Ambon (ANTARA) - Pemerintah Kabupaten Kepulauan Tanimbar, Maluku memfasilitasi proses adopsi bagi bayi terlantar yang saat ini masih menjalani perawatan di RSUD PP Magretty Lauran apabila hingga batas waktu tertentu tidak ada tanggung jawab dari orang tua kandungnya.

Bupati Kepulauan Tanimbar Ricky Jauwerissa dihubungi dari Ambon, Sabtu, mengatakan pemerintah daerah tetap mengutamakan hak orang tua kandung untuk mengambil dan mengasuh bayi tersebut.

Namun, katanya, jika tidak ada respons, pemerintah akan menempuh mekanisme adopsi sesuai ketentuan yang berlaku agar anak memperoleh pengasuhan yang layak.
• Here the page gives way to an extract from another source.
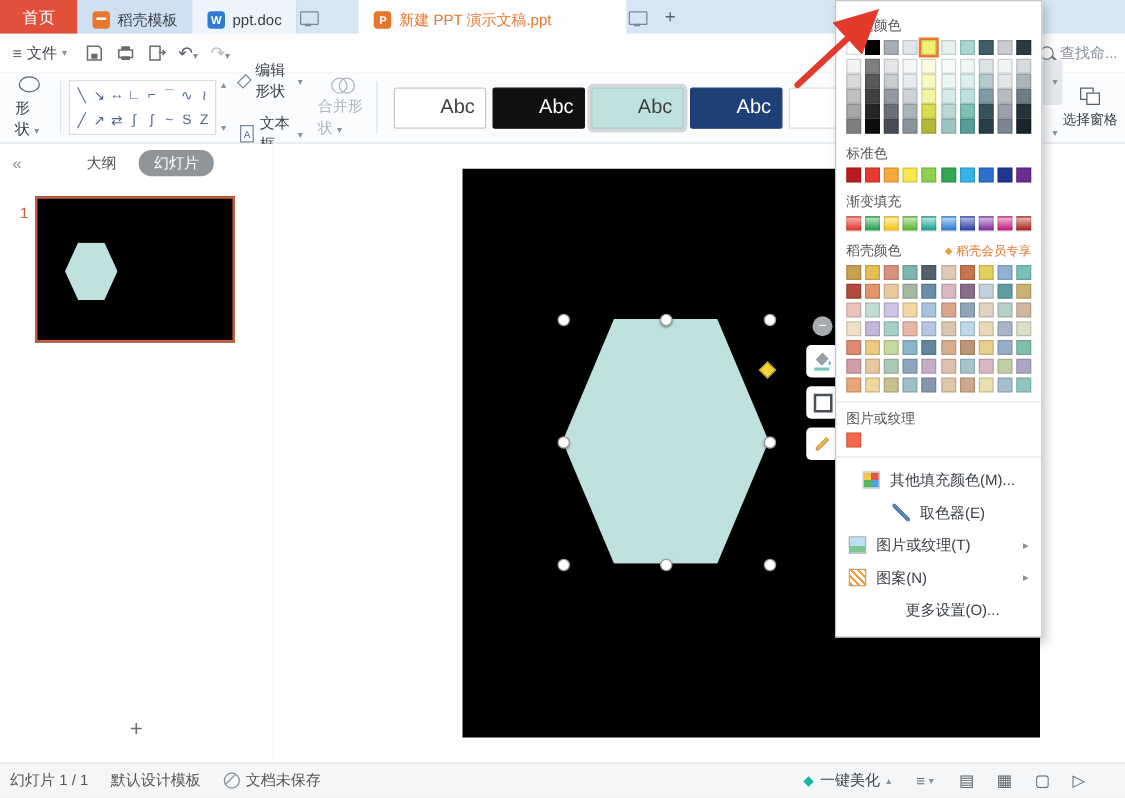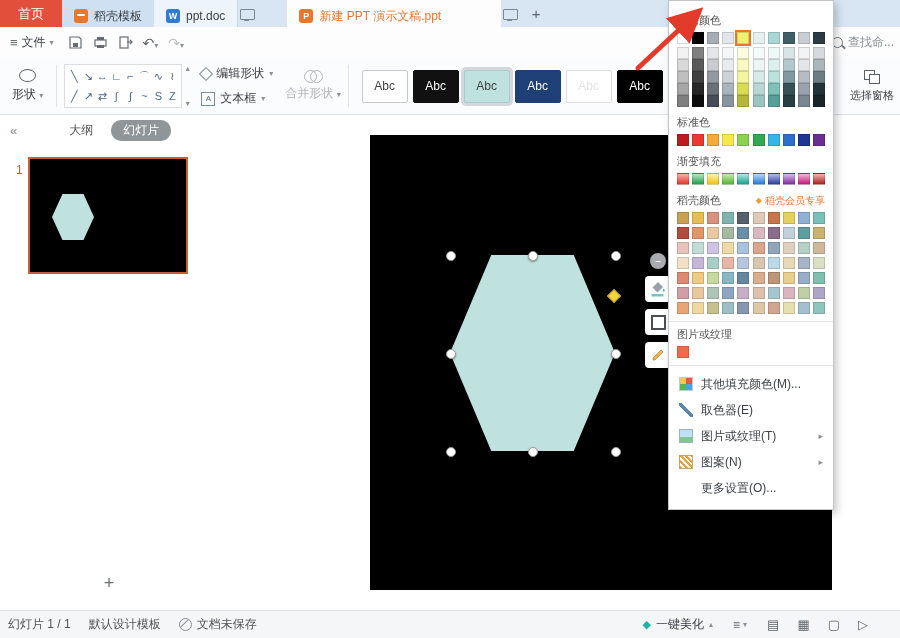"Abc" .chip { font-size: 12px -> 16px; padding-left: none -> 28px }
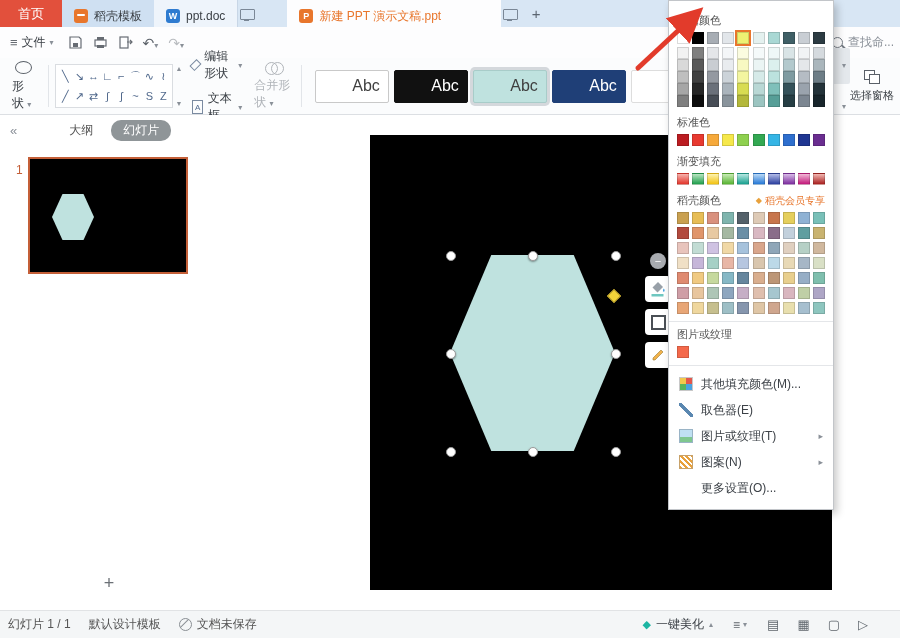"其他填充颜色(M)..." .cm-item { justify-content: none -> center }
"Pemerintah masih memberikan kesempatan kepada orang tua kandung untuk datang mengambil dan mengasuh bayinya. Apabila tidak ada respons, kami akan memfasilitasi proses adopsi oleh keluarga yang memenuhi syarat agar anak ini tetap mendapatkan haknya untuk tumbuh dan berkembang secara baik," katanya.

Ia menegaskan langkah tersebut bentuk perlindungan terhadap hak anak sekaligus upaya mencegah bayi terlantar mengalami dampak sosial maupun kehilangan akses terhadap pendidikan, kesehatan, dan pengasuhan di masa depan.

Menurut Ricky, seluruh proses adopsi akan dilaksanakan sesuai prosedur yang diatur pemerintah, mulai dari pendampingan oleh dinas terkait hingga penetapan melalui mekanisme hukum, sehingga kepentingan terbaik bagi anak tetap menjadi prioritas utama.

Selain penanganan bayi terlantar, Pemerintah Kabupaten Kepulauan Tanimbar memperkuat program pembangunan keluarga melalui inovasi "Ayah Wajib Hadir" yang mendorong keterlibatan aktif ayah dalam pengasuhan anak.

Program tersebut diharapkan dapat memperkuat ketahanan keluarga, meningkatkan kualitas pengasuhan, serta mendukung upaya percepatan penurunan prevalensi stunting di daerah melalui pembagian peran yang lebih seimbang antara ayah dan ibu dalam memenuhi kebutuhan tumbuh kembang anak.

Pemerintah daerah menilai penguatan fungsi keluarga menjadi salah satu strategi penting dalam menciptakan lingkungan yang aman dan sehat bagi anak, sekaligus memastikan setiap anak memperoleh hak atas pengasuhan, perlindungan, pendidikan, dan pelayanan kesehatan secara optimal.